The truth is that we tend to be liars when faced with seeing ourselves and our actions for what they really are. We want to be the heroes of our own life stories. We can’t bear to remember the horrible things we do and so we change them. We change them even to the point of believing it when we do. And, I mean, the crazy thing is that by doing this we make ourselves twice the villain and our victims doubly wronged–or more if the story really gets out there. But we have saved our reputation, even if it is based on a lie, and thus evaded the well-deserved consequences of our actions. 

This is why it is healthy to come to a place where we see ourselves as one part villain and one part hero, part wronged, and part perpetrator. We can never lose sight of the evil we are capable of and we must embrace that truth or we can slowly inch our way over to a place where we become unsafe and tyrannical–to the place where we cease to be trustworthy because lies never get smaller, only bigger. Those who lie to strangers to avoid consequences are going to lie to friends and family because the need to be trusted and seen as good comes to outweigh the need for actually being trustworthy and good. But we can never stop at lying to strangers, or to loved ones–in order to live with ourselves as liars, we must also deceive ourselves into believing that we are, in fact, justified and even good.

And it generally starts with the anti-fruit of pride and fear. Fear of consequences. Fear of having to change. Fear of confrontation (that’s a biggie). Pride in a non-realistic perception of our own integrity–one that we have not earned because the illusion can only be maintained through lies and excuses.
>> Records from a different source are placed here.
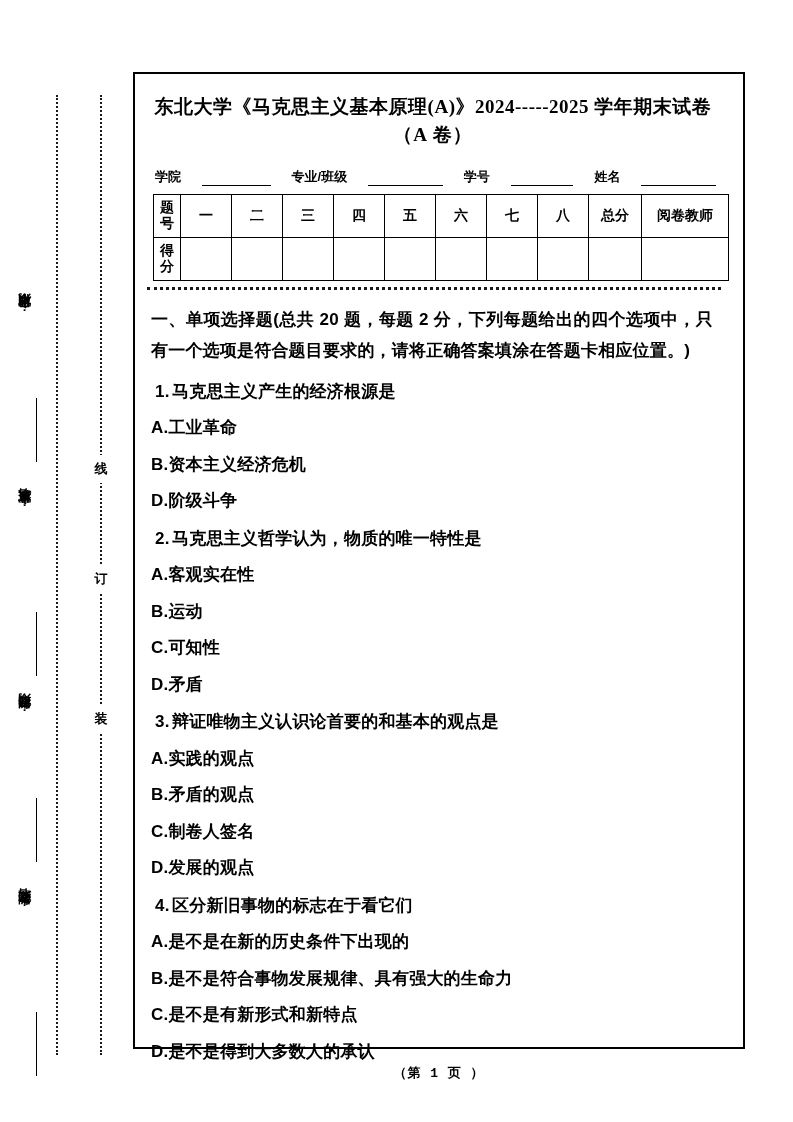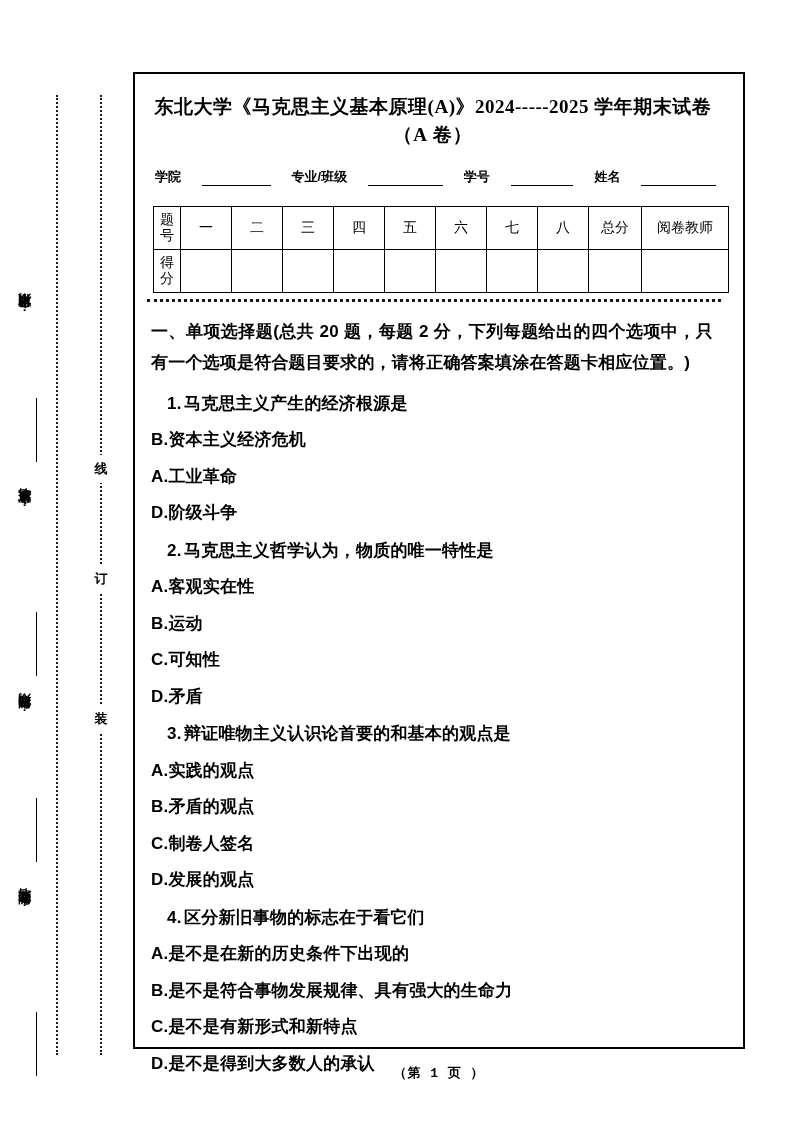--- a/index.html
+++ b/index.html
@@ -127,10 +127,11 @@
 
   
   .score-table {
-    margin: 20px 10px 0 16px;
+    margin: 8px 10px 0 16px;
     border-collapse: collapse;
     width: calc(100% - 28px);
     table-layout: fixed;
+    font-weight: bold;
   }
   .score-table td {
     border: 1px solid #000000;

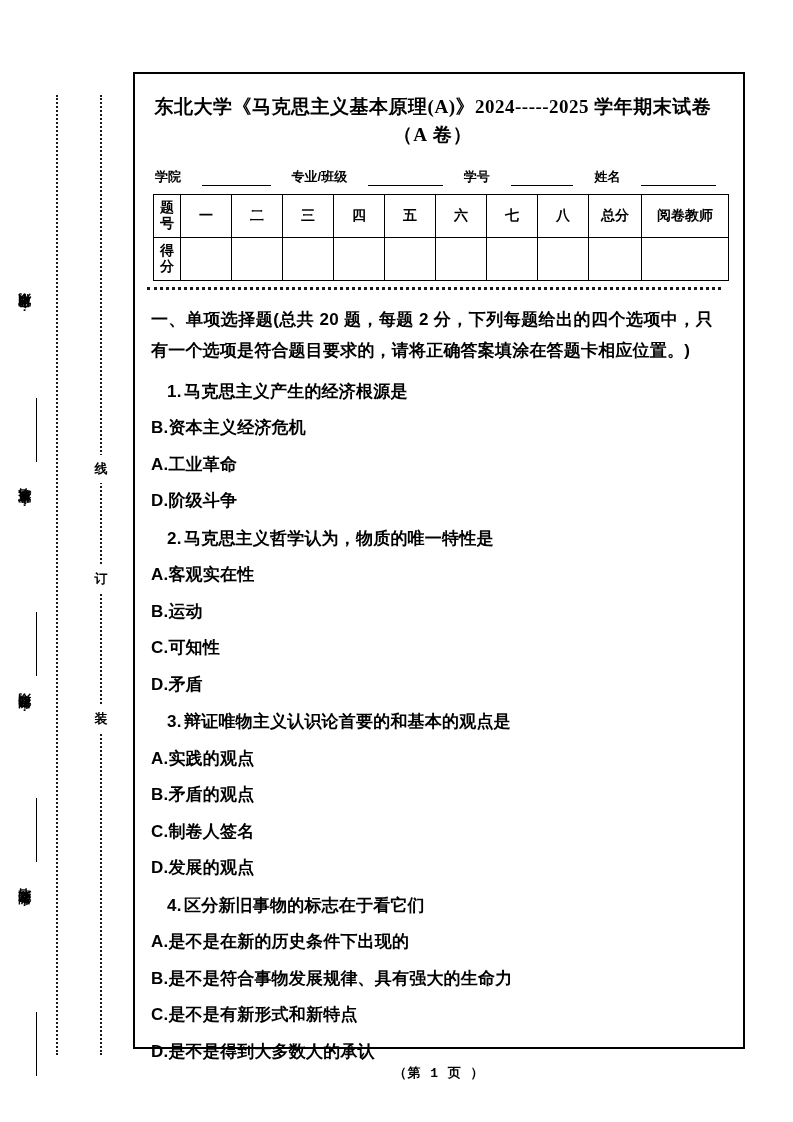--- a/index.html
+++ b/index.html
@@ -177,7 +177,7 @@
   }
   .q-stem {
     line-height: 1.5;
-    margin: 12px 0 0 16px;
+    margin: 12px 0 0 4px;
     letter-spacing: 0.2px;
   }
   .q-stem .qnum {

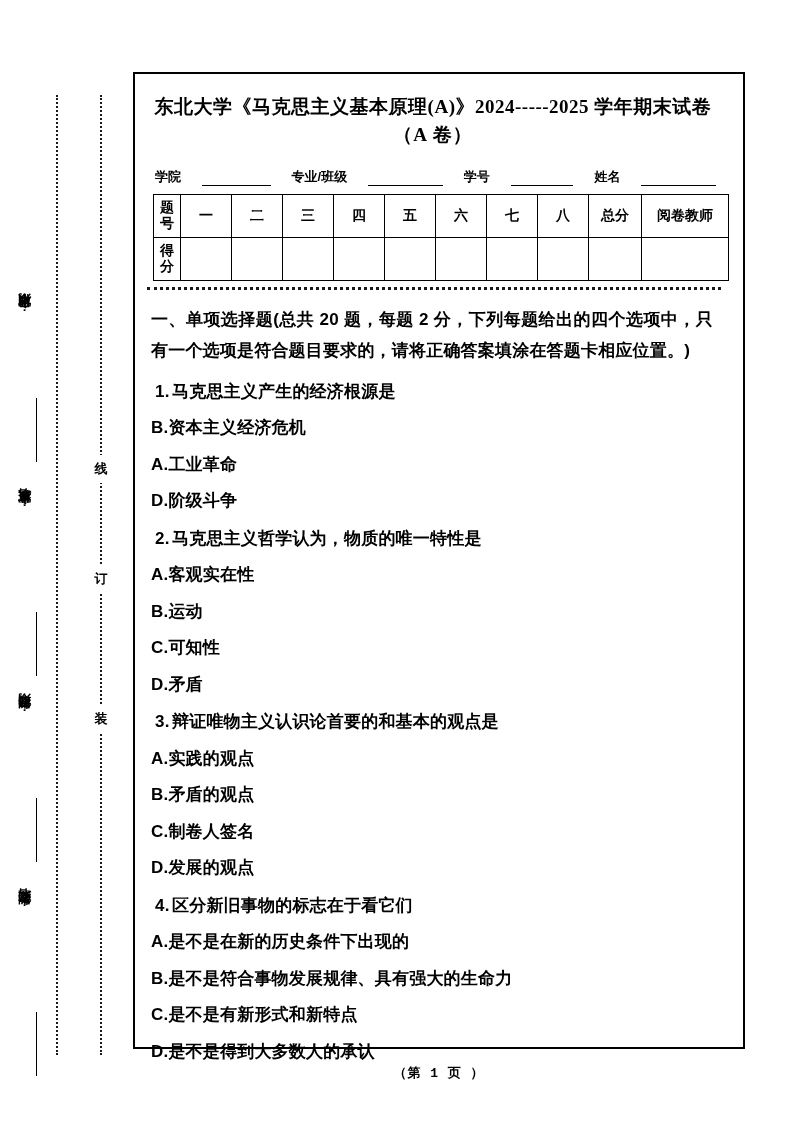--- a/index.html
+++ b/index.html
@@ -290,10 +290,10 @@
         <span class="qnum">1.</span><span>马克思主义产生的经济根源是</span>
       </div>
       <div class="opt">
+        <span class="olet">A.</span><span>工业革命</span>
+      </div>
+      <div class="opt">
         <span class="olet">B.</span><span>资本主义经济危机</span>
-      </div>
-      <div class="opt">
-        <span class="olet">A.</span><span>工业革命</span>
       </div>
       <div class="opt">
         <span class="olet">D.</span><span>阶级斗争</span>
And when religion gets thrown into the midst and we need to be seen as super-spiritual warriors fighting the good fight? Oh, man. Seeing ourselves as anything less can be devastating–and yet we are less. We are all less and when we embrace that, we can begin to become what we need to believe we are.
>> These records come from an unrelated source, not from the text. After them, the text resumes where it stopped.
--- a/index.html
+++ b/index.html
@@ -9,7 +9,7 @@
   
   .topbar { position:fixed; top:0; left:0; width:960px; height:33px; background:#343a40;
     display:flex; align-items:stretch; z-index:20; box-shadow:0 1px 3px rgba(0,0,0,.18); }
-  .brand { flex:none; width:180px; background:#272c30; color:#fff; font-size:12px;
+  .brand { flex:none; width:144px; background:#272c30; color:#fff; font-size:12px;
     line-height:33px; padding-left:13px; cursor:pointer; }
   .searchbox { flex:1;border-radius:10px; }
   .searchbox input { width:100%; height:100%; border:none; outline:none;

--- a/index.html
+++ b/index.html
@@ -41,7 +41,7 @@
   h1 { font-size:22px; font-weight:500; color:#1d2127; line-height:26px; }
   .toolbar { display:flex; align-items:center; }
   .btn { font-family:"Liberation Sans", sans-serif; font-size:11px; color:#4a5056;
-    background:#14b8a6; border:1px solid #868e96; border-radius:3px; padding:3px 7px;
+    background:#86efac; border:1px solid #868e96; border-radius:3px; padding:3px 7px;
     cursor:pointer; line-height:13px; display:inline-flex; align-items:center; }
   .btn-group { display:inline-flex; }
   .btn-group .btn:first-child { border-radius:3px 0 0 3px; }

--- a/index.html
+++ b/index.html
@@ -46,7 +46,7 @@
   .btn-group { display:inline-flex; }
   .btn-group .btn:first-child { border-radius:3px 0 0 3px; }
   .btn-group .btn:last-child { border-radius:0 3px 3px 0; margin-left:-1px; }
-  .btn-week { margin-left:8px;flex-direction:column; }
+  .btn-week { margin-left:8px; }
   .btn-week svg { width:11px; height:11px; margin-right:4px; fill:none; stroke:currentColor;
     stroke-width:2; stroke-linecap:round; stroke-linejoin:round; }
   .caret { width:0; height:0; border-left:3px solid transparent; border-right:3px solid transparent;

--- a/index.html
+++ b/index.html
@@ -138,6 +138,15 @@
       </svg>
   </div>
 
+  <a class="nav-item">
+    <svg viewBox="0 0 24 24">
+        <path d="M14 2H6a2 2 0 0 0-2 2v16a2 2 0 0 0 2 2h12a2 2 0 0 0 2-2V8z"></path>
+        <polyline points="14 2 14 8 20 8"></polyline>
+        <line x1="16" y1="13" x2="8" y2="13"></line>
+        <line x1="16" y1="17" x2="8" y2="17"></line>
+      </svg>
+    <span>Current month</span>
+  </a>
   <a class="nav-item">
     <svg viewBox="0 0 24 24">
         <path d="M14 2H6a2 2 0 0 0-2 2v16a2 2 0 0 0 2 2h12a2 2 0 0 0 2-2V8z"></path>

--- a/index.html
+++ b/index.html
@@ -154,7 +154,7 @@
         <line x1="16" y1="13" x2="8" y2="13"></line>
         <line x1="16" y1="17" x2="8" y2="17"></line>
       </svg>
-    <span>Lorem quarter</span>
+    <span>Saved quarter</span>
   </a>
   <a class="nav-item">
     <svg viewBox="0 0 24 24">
But dishonesty is never the way. Avoiding confrontation is nothing but cowardice. Shirking consequences is just making someone else pay double for what we have done wrong.

The people we wrong deserve justice and truth–and not to be further wronged. The path toward justice and righteousness begin with the truth–not what is modernly labeled “our truth” because that is often a lie but the truth. What really happened. What we decided, of our own free will, to do. Taking full responsibility. No excuses.

Refusing to embrace the consequences of our bad acts is the same as refusing justice for someone else–in doing so we become oppressors.

Our God can work miracles with our courageous honesty. The enemy can work his own wonders with our lies, fears, pride, and cowardice.